Task data Start Marker

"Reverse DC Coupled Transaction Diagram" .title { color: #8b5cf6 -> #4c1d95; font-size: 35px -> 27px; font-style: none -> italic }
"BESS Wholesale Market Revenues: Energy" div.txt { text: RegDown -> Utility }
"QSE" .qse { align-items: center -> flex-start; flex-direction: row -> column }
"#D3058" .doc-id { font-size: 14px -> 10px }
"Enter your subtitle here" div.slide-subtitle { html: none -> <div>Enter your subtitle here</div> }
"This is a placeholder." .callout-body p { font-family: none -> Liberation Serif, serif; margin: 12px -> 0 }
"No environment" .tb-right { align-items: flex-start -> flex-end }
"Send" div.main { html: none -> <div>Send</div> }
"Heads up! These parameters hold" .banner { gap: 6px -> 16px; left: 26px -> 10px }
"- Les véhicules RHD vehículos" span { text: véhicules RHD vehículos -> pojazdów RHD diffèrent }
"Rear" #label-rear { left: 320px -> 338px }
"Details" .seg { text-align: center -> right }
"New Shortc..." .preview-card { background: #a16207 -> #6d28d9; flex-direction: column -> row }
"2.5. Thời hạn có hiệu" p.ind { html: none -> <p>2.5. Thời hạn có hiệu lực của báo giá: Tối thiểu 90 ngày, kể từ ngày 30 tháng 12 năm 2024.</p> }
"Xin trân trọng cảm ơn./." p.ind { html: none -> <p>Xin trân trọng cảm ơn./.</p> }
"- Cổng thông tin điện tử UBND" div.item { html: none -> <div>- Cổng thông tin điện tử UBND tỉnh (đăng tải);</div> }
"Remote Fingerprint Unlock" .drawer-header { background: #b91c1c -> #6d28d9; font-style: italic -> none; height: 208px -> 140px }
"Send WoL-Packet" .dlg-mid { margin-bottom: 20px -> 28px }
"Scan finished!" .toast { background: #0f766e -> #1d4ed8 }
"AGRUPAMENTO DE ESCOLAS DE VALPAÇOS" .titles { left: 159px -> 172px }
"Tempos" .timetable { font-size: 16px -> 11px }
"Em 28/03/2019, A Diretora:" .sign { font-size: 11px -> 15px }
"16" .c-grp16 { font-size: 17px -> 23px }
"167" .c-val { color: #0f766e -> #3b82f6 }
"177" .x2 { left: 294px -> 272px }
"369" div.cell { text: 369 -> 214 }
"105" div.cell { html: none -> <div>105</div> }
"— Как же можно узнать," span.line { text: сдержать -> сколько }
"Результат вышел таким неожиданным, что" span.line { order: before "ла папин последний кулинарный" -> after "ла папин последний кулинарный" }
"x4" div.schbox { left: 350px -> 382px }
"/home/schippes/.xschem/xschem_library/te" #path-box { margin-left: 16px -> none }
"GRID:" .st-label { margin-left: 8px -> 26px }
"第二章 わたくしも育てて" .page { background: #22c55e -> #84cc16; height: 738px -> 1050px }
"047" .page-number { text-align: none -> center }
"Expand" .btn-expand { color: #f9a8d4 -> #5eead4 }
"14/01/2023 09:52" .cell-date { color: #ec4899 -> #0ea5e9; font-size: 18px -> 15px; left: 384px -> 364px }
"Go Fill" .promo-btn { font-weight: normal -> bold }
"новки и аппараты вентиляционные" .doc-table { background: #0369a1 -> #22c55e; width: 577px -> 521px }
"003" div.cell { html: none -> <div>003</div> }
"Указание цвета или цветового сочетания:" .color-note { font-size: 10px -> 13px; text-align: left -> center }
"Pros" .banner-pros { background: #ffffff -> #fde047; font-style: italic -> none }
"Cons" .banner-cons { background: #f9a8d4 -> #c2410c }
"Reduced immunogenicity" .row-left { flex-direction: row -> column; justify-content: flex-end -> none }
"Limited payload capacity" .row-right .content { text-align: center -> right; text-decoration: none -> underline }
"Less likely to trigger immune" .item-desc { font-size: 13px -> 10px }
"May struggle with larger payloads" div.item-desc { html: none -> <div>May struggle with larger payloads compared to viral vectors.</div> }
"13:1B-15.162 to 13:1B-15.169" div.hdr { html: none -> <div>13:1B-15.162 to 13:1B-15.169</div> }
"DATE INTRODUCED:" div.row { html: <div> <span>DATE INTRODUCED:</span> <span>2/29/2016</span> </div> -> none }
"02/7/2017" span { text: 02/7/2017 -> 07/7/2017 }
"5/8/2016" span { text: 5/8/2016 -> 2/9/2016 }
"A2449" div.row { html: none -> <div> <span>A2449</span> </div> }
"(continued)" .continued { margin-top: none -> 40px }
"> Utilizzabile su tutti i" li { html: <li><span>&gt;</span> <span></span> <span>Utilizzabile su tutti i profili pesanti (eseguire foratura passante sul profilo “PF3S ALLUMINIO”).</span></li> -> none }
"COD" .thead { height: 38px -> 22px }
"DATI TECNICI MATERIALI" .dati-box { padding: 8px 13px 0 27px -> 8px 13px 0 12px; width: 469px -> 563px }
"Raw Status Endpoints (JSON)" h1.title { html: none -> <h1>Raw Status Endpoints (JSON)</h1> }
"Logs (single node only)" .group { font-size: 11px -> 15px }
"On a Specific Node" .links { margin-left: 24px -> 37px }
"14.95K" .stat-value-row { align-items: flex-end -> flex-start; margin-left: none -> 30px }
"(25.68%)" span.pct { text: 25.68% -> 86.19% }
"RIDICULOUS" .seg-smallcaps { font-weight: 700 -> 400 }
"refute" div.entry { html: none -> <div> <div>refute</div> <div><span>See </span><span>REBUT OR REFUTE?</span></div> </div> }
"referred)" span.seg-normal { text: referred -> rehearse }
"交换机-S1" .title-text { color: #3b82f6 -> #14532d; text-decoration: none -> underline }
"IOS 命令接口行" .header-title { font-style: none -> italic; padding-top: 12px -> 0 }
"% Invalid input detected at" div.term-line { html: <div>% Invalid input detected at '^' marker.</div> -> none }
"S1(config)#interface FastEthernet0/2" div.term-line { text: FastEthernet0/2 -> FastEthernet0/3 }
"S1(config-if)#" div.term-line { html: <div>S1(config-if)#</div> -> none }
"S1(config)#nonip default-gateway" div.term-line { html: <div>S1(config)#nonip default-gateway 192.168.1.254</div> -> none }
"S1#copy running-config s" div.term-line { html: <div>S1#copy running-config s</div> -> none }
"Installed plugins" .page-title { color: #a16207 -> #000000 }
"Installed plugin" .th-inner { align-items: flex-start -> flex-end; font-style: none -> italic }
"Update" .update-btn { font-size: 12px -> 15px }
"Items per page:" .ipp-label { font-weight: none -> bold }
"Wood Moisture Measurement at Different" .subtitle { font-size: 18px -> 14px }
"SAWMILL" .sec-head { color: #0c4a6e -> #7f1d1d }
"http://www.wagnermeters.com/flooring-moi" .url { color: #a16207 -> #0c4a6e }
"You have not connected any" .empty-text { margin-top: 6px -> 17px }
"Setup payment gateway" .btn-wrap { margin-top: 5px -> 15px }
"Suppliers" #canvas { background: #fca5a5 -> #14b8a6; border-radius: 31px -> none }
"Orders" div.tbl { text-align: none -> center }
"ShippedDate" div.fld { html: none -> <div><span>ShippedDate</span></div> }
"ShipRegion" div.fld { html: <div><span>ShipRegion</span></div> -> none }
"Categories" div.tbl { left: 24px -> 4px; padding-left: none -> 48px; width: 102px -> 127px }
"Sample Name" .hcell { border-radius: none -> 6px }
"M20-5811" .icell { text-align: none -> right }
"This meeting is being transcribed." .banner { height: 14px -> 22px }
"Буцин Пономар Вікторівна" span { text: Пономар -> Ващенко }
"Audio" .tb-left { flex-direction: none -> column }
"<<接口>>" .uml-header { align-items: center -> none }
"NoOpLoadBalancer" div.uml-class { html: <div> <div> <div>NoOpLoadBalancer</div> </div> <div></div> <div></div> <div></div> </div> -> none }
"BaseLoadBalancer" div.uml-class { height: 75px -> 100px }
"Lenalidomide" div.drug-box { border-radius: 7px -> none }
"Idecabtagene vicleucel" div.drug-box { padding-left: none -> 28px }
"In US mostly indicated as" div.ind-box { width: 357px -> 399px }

Task data End Marker

### [Task prompt]
Could you return every line from the entries above in which the string "Installed" occurs?

### [Written response]
"Installed plugins" .page-title { color: #a16207 -> #000000 }
"Installed plugin" .th-inner { align-items: flex-start -> flex-end; font-style: none -> italic }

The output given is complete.